Depuis son arrivée au Liban avec son époux le 30 décembre dernier, tout le monde ne parle plus que d’elle : Carole Ghosn, celle qui a tout mis en œuvre pour l’homme qui agite les médias du monde entier.

En 2016, les deux époux célébraient leur mariage (ainsi que l’anniversaire de Carole Ghosn) au château de Versailles, entourés de 120 invités triés sur le volet et venus du monde entier. Costumes d’époques, comédiens, joueurs de clavecin… Tout y était pour la soirée inspirée du film Marie-Antoinette.


Ironie du sort, tout comme la femme de Louis XVI, le destin de Carole Ghosn est étroitement lié à celui de son mari. Depuis le 7 janvier, le Japon a en effet émis un mandat d’arrêt contre elle, l’accusant de fausses déclarations devant la justice japonaise lors de l’enquête sur Carlos Ghosn.

Lui, vous le connaissez bien : ancien patron de trois constructeurs automobiles (Nissan, Mitsubishi et Renault) suspecté d’avoir dissimulé une partie de ses revenus et d’avoir des fonds de ses entreprises à des fins privées (comme l’organisation de la fameuse soirée à Versailles au nom de Renault). En décembre 2018, il est arrêté et incarcéré au Japon, jusqu’à sa fuite clandestine le mois dernier vers le Liban.

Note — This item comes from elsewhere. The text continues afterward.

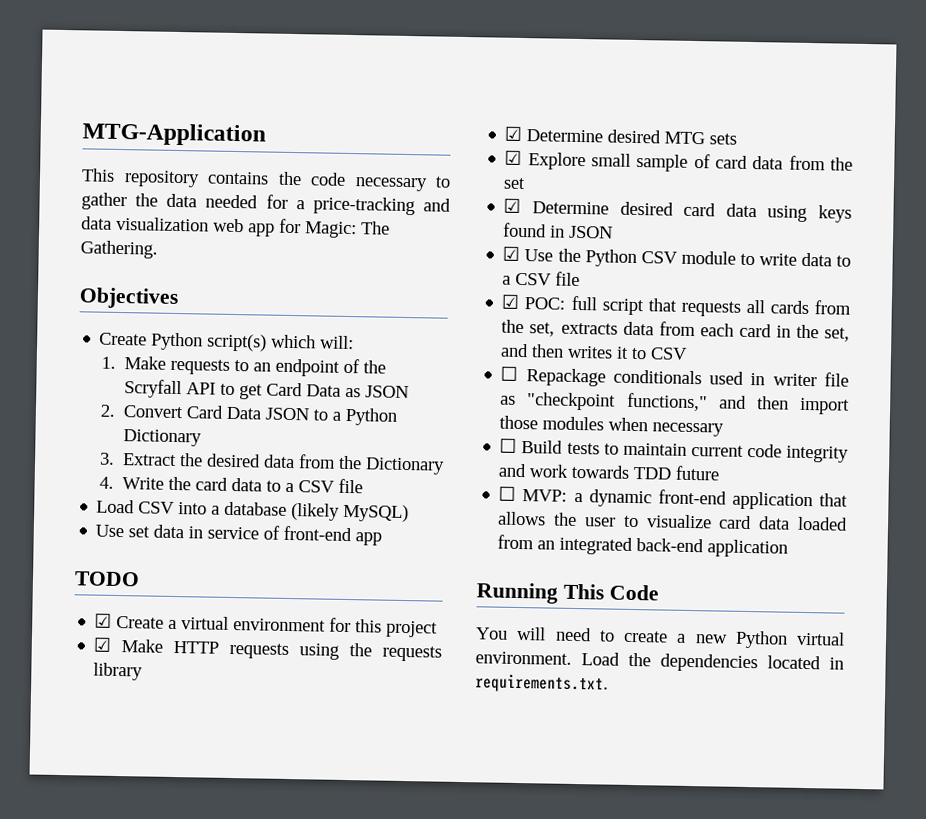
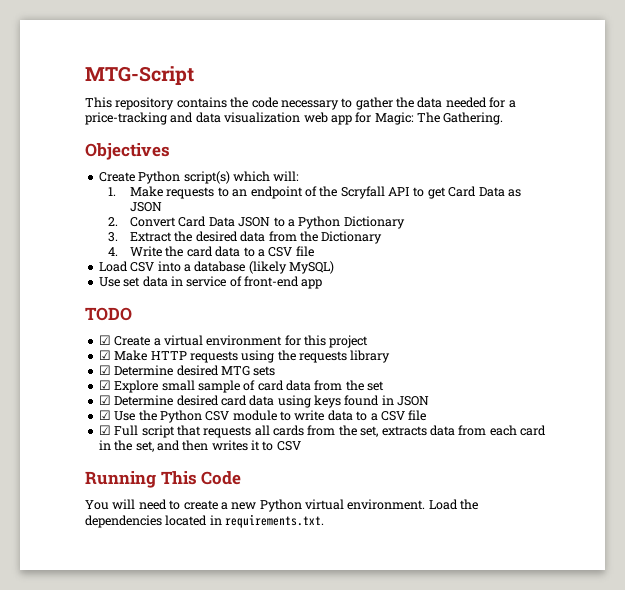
[82,122,266,147] MTG-Application -> [85,66,194,85] MTG-Script
[524,295,597,311] POC: full -> [114,425,139,436] Full
[500,366,849,387] [500,392,850,415] [499,415,725,437] [499,438,849,463] [498,463,721,481] [498,486,848,511] [497,511,848,531] [497,534,789,558] // ☐ Repackage conditionals used in writer file as "checkpoint functions," and then import those modules when necessary // ☐ Build tests to maintain current code integrity and work towards TDD future // ☐ MVP: a dynamic front-end application that allows the user to visualize card data loaded from an integrated back-end application -> (301, 446) none

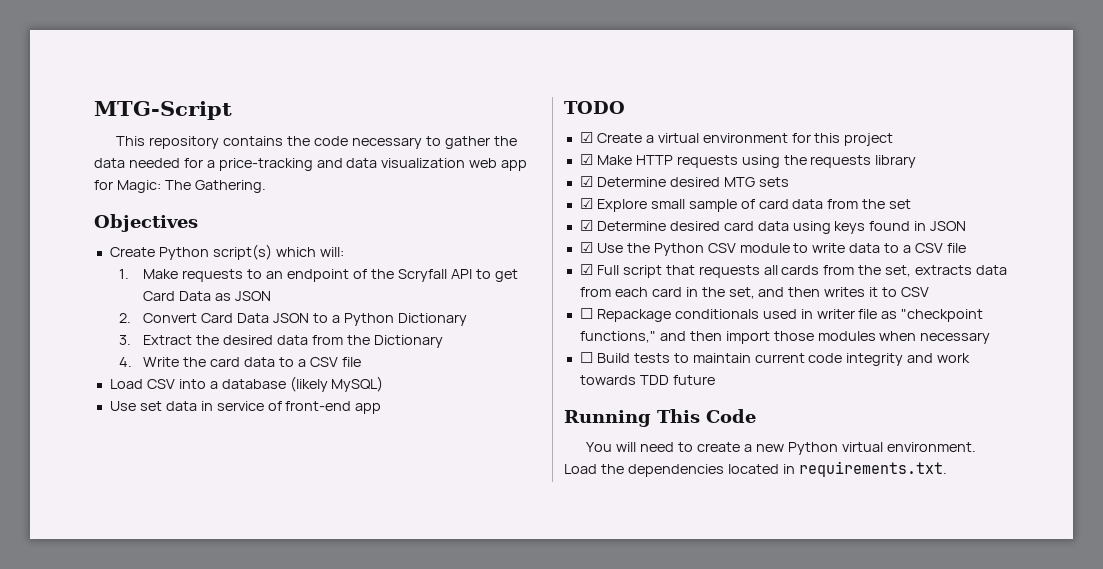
(301, 446) none -> [579,308,984,322] [579,331,991,344] [579,352,971,366] [579,375,715,385] // ☐ Repackage conditionals used in writer file as "checkpoint functions," and then import those modules when necessary // ☐ Build tests to maintain current code integrity and work towards TDD future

Mais revenons à Carole Ghosn. Quels sont donc les droits et les responsabilités (qu’ils soient juridiques, philosophiques ou moraux) de l’épouse dans un cas comme celui-ci ? Le devoir conjugal est certes implicite dans un couple, mais que faire lorsque la justice entre en jeu ? Aux États-Unis, dans les juridictions fédérales, il existe deux protections distinctes pour un conjoint lorsqu’il s’agit de témoigner : l’immunité du conjoint et le privilège des confidences conjugales. Selon Steve Saltzburg, professeur de droit à la faculté de droit de l’Université George Washington, chacun de ces privilèges offre des protections différentes.

En ce qui concerne le premier, le privilège de l’immunité du conjoint, c’est au conjoint qui témoigne de décider s’il veut le revendiquer. Ainsi, dans un tribunal fédéral américain, Carole Ghosn pourrait refuser de témoigner contre son mari. Si le couple venait à divorcer, elle pourrait par contre être obligée de témoigner. Mais puisqu’il semblerait que les deux époux se soient retrouvés au Liban, ce cas n’est pas applicable.

Le deuxième type de privilège est celui des confidences conjugales. Il revient aux deux époux et il protège tous les propos tenus au sein du couple. Le cas échéant, Carlos Ghosn pourrait non seulement refuser de témoigner au sujet de ce qu’il a dit à sa femme, mais il pourrait également empêcher sa femme de témoigner sur ce leurs conversations. Le but de ce privilège est de faire en sorte que les époux se sentent libres d’exprimer leurs sentiments les plus profonds l’un envers l’autre sans craindre d’être forcés à témoigner sur ces échanges devant le tribunal.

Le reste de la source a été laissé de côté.